ACTIVITY
Reproduce all entries below verbatim. Skip the pictures.
--- EXTRACTED DATA Enclosed Below ---
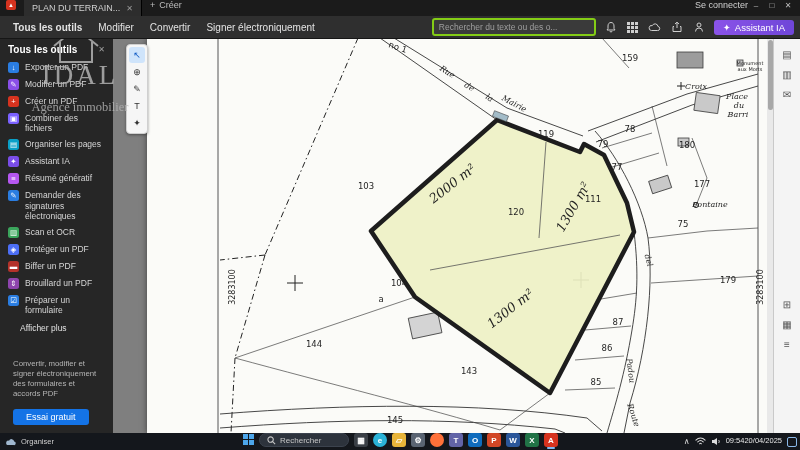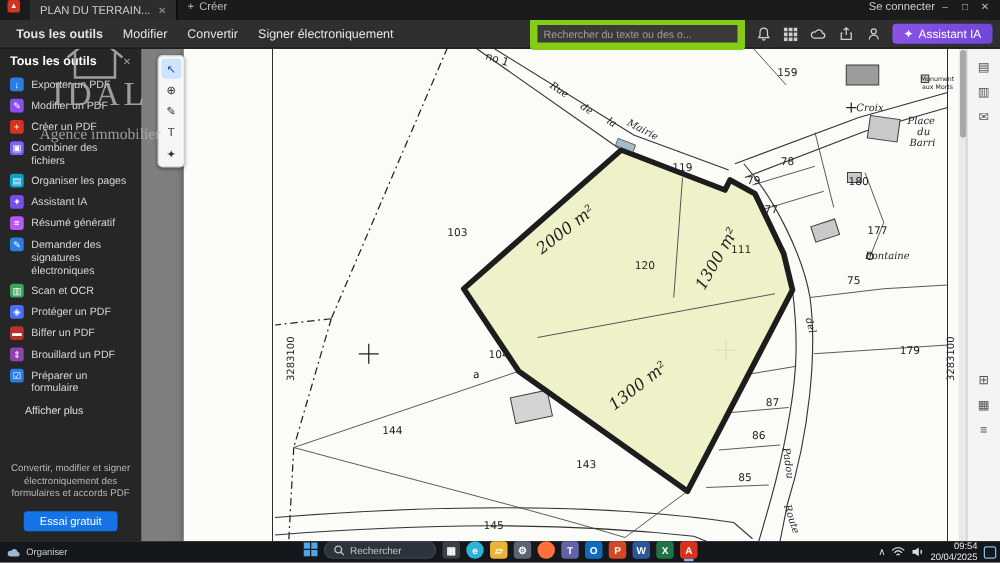"Rechercher du texte ou des" .top-search { border: 6px solid #84cc16 -> 2px solid #84cc16 }
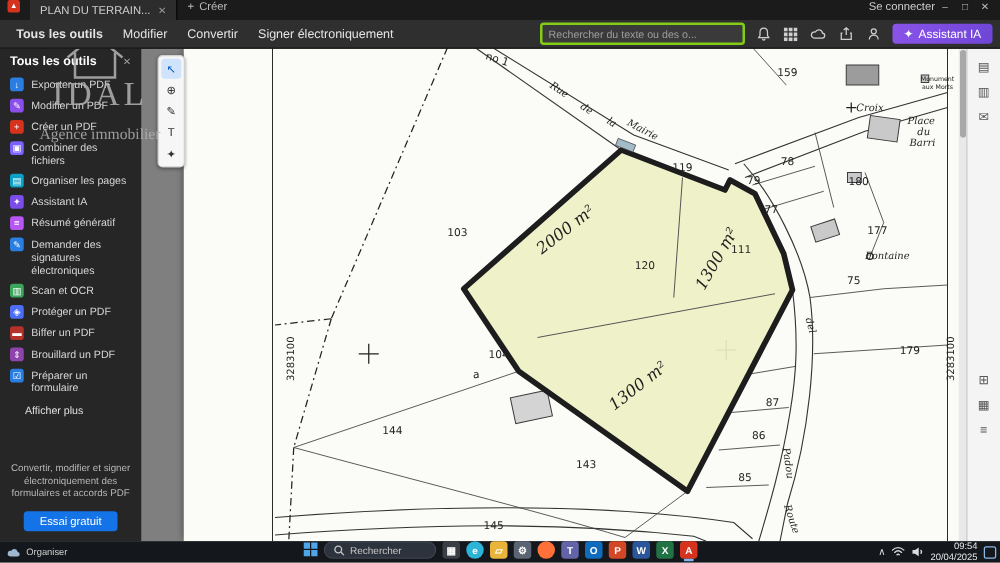"Convertir, modifier et signer" .sb-promo { padding: 0 0 -> 0 13px; text-align: center -> left }
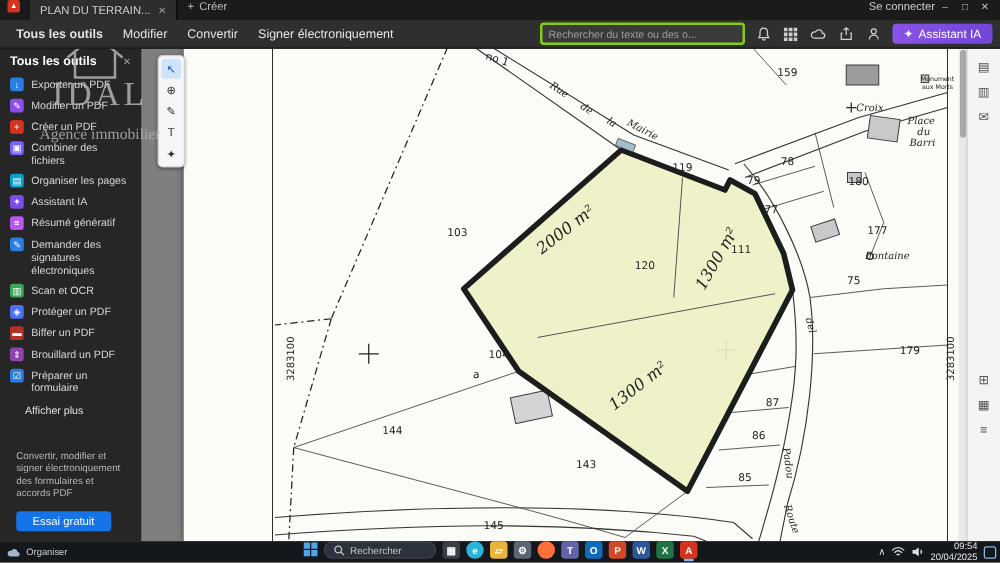"09:54" .tray-time { flex-direction: column -> row }
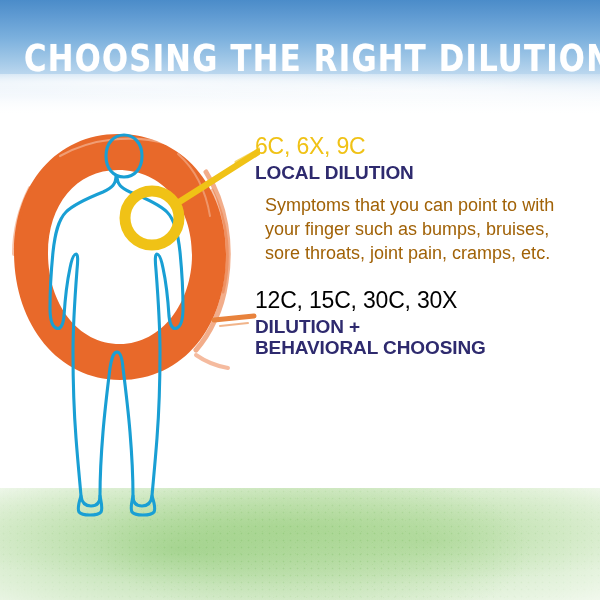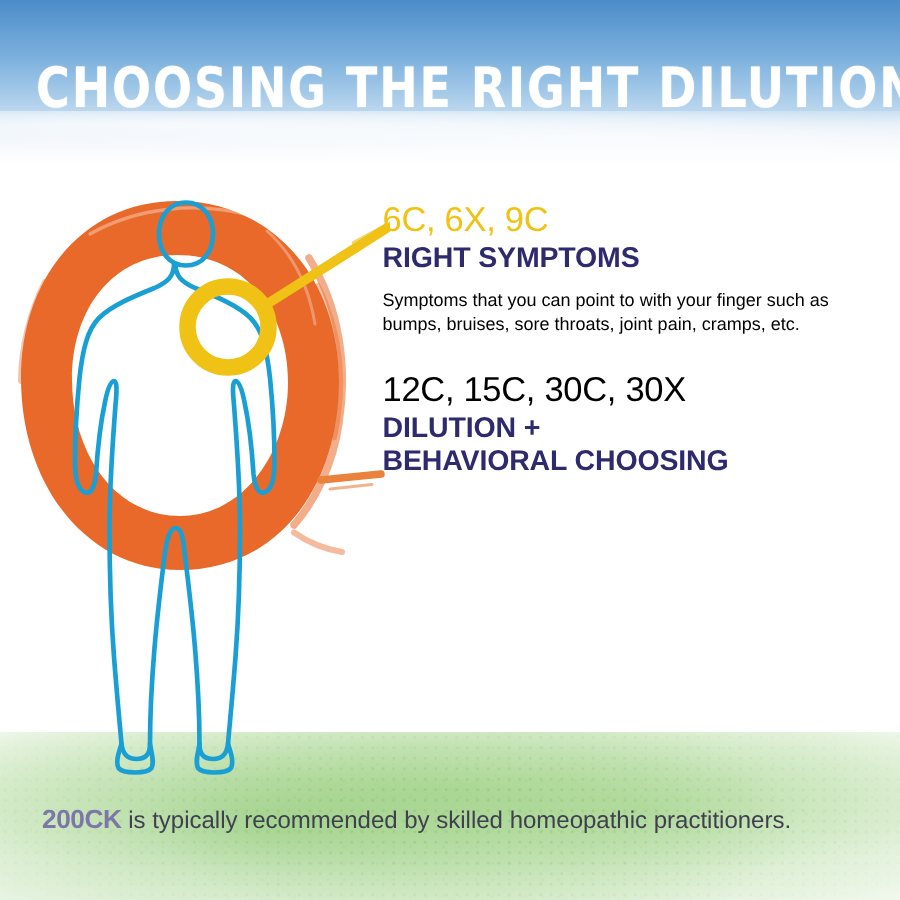"RIGHT SYMPTOMS" p.subhead { text: RIGHT SYMPTOMS -> LOCAL DILUTION }
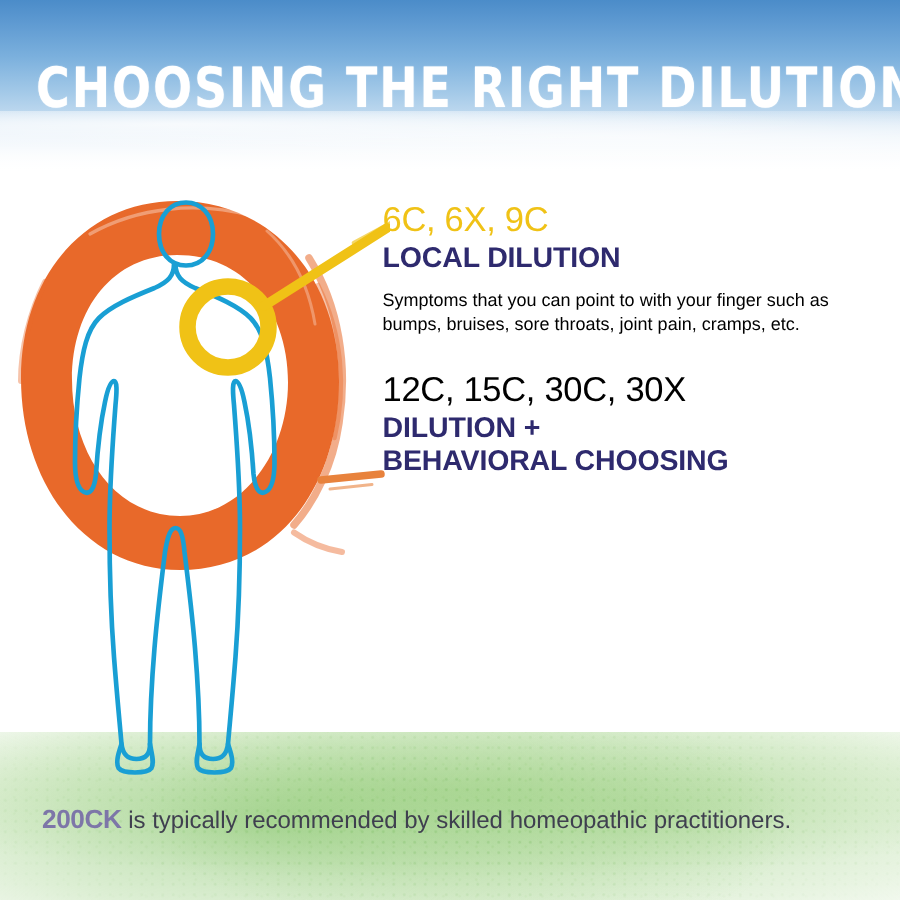"Symptoms that you can point" .body { color: #000000 -> #a16207; font-size: 12px -> 18px; margin: 0 -> 10px }
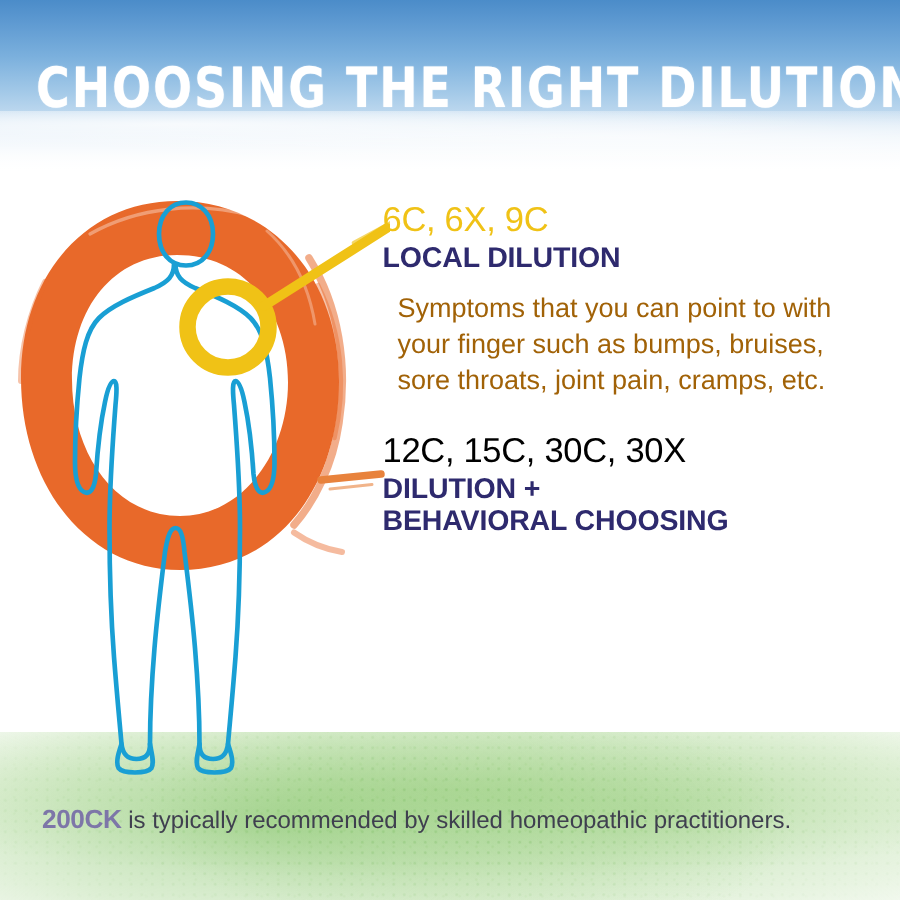"200CK is typically recommended by" div.footer-note { html: <div> <span>200CK</span><span> is typically recommended by skilled homeopathic practitioners.</span> </div> -> none }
--- End of Enclosed EXTRACTED DATA ---
ANSWER TO THE EXERCISE
"Rechercher du texte ou des" .top-search { border: 6px solid #84cc16 -> 2px solid #84cc16 }
"Convertir, modifier et signer" .sb-promo { padding: 0 0 -> 0 13px; text-align: center -> left }
"09:54" .tray-time { flex-direction: column -> row }
"RIGHT SYMPTOMS" p.subhead { text: RIGHT SYMPTOMS -> LOCAL DILUTION }
"Symptoms that you can point" .body { color: #000000 -> #a16207; font-size: 12px -> 18px; margin: 0 -> 10px }
"200CK is typically recommended by" div.footer-note { html: <div> <span>200CK</span><span> is typically recommended by skilled homeopathic practitioners.</span> </div> -> none }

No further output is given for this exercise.